一开始他想,既然不能说话,那写字总可以吧?他将纸笔注入了些许仙术让他们能使用,可得到的答案却是:不知道。他们也根本不知道自己是被何人所杀。
这件事就变得更加扑朔迷离了,可是,只要一天不将凶手找到供这些怨灵发泄怨气,他就一日不得安宁,他们回像牛皮糖一样粘着他。
“各位,不是我不帮,而且你们自己都不知道被谁所杀,那人长什么样,用的武器是什么,唉~”他叹气,这案子根本就是无头无尾。
这些怨灵听到他这话,便四散着默默隐去,他还在发愁,空中便飘来一张发着金光的纸条,康乐伸手接住,上面写着:“梅花酒已酿好,请君共叙品尝。
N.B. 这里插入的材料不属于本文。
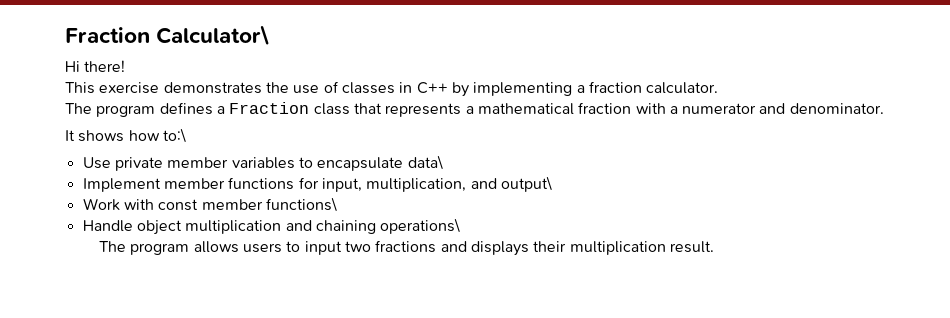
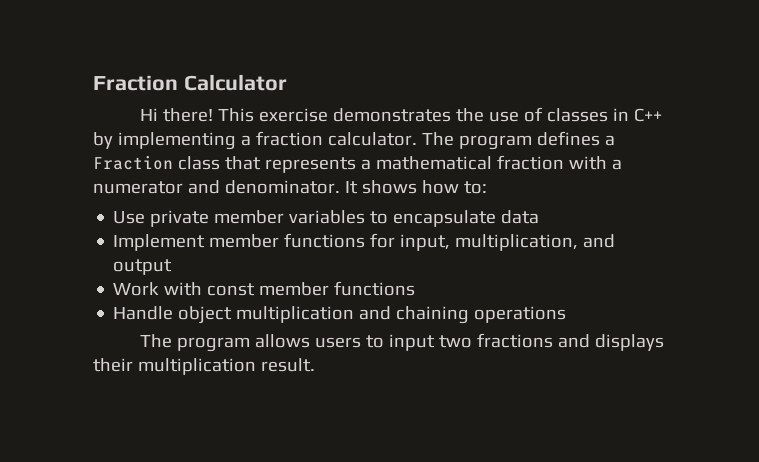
- Fraction Calculator\
+ Fraction Calculator
- Hi there!
- This exercise demonstrates the use of classes in C++ by implementing a fraction calculator.
- The program defines a Fraction class that represents a mathematical fraction with a numerator and denominator.
- It shows how to:\
+ Hi there! This exercise demonstrates the use of classes in C++ by implementing a fraction calculator. The program defines a Fraction class that represents a mathematical fraction with a numerator and denominator. It shows how to:
- Use private member variables to encapsulate data\
+ Use private member variables to encapsulate data
- Implement member functions for input, multiplication, and output\
+ Implement member functions for input, multiplication, and output
- Work with const member functions\
+ Work with const member functions
- Handle object multiplication and chaining operations\
+ Handle object multiplication and chaining operations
”
他这个好朋友啊,是出了名的爱酒如命,不过也正是因为他酿出来的酒好喝的不得了,天君才封他为酒仙,专门掌管这天庭宴席的酒。
左右在人间继续耗下去也是毫无进展,他食指与中指两只合并,嘴里念了声咒语,化身为一道蓝光消失不见。
“镇神。”守着天庭玉庭门的天兵像他打招呼,他颔首,跨过玉庭门穿过无妄桥,隔着远远的距离,他的目光落在桥对面一个人的身上,恍惚间他甚至觉得时光都凝住了,他的身体僵在那,眼眶却慢慢红了起来。
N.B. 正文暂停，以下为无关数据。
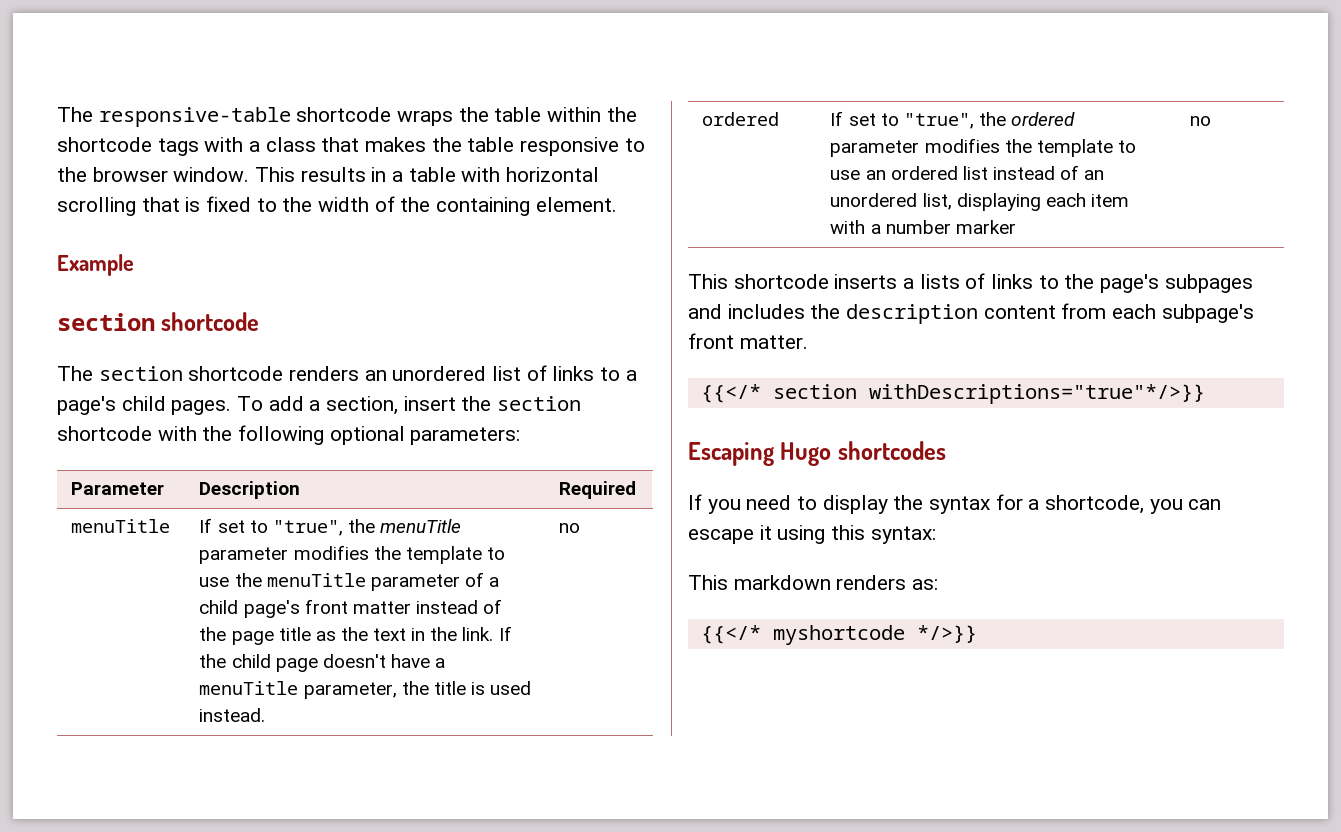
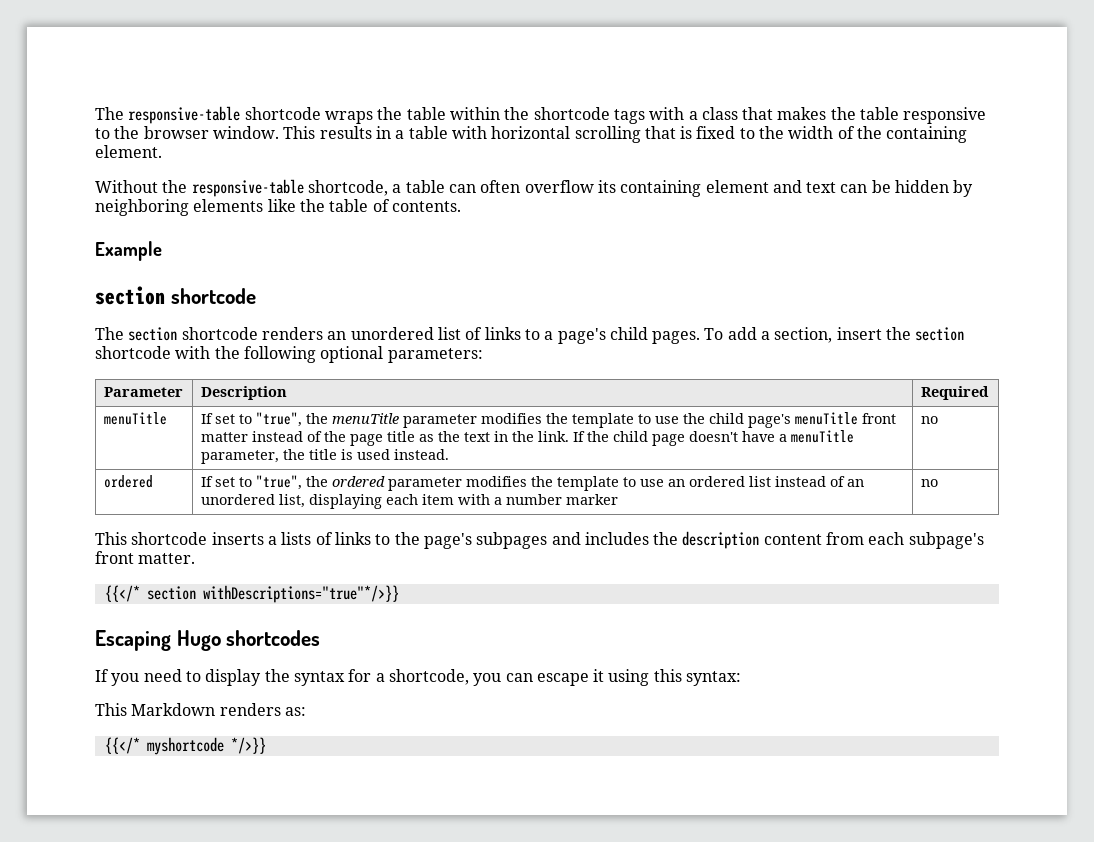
+ Without the responsive-table shortcode, a table can often overflow its containing element and text can be hidden by neighboring elements like the table of contents.
- If set to "true", the menuTitle parameter modifies the template to use the menuTitle parameter of a child page's front matter instead of the page title as the text in the link.
+ If set to "true", the menuTitle parameter modifies the template to use the child page's menuTitle front matter instead of the page title as the text in the link.
- This markdown renders as:
+ This Markdown renders as:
那人也见到他了,忙走了过来,双手朝他一拜恭敬道:“仙友。”他这才看清了这人的样貌,这张脸与脑海中的那个清冷俊美的脸逐渐重合,但是有八分的相似,他的目光下移至他的衣衫上,这人还是个五品以下的散仙,不能参加神仙例会,故不识得他,但刚才他看向她的目光或于热烈,这才使得他不得不来找个招呼。
康乐微笑着朝他点了点头,继续向前走去,他想:果然不会是那个人,那个人从来都是一身素白华衣,清冷干净的如一捧雪。他抬眼环顾这九重天,觉得这天蓝的刺眼,低头轻微的叹息一声后,便朝着梅苑的方向走去。
梅苑是萧清侧按着人家雪落红梅的景色建起的一座小苑,这里的红梅红的耀眼,在皑皑白雪的衬托下更是好看。
萧清侧此刻正端坐在梅苑的青石桌上,他的面前摆着两杯酒,一杯放在自己年轻,另外一杯放在对面空座前。
“你来了。”他抬起头目光看向李康,萧清侧这人素来喜着一身青衫,今日也不例外,他生的眉清目秀,因此即使是他以梅花枝作簪,插入发间,这样红与绿强烈颜色的碰撞,在他身上看着也不奇怪,竟还有一种别样的美感。
“老远就看见一个花姑娘,我道是谁,原来是酒仙阿。”他戏谑的说着走来,在萧清侧面前座下。
“尝尝吧,今年第一坛梅花酒。”萧清侧伸手作出请的姿势。
这酒水红的清亮,散着缕缕梅香,康乐拿起杯子一饮而尽,砸吧砸吧嘴道:“不错,挺好喝的。”
萧清侧无奈摇头:“算了,本也就不指望你品出个什么,我若真指望你能品出什么,那也真是对牛弹琴,能把自己气死。”
“你还是珍惜吧,说不定日后你想找一个如我这般暴殄天物的家伙来喝你的酒也找不到。”他手支脑袋继续道:“要我说还是你会享清福,整日躲在天上酿酒,逍遥自在。”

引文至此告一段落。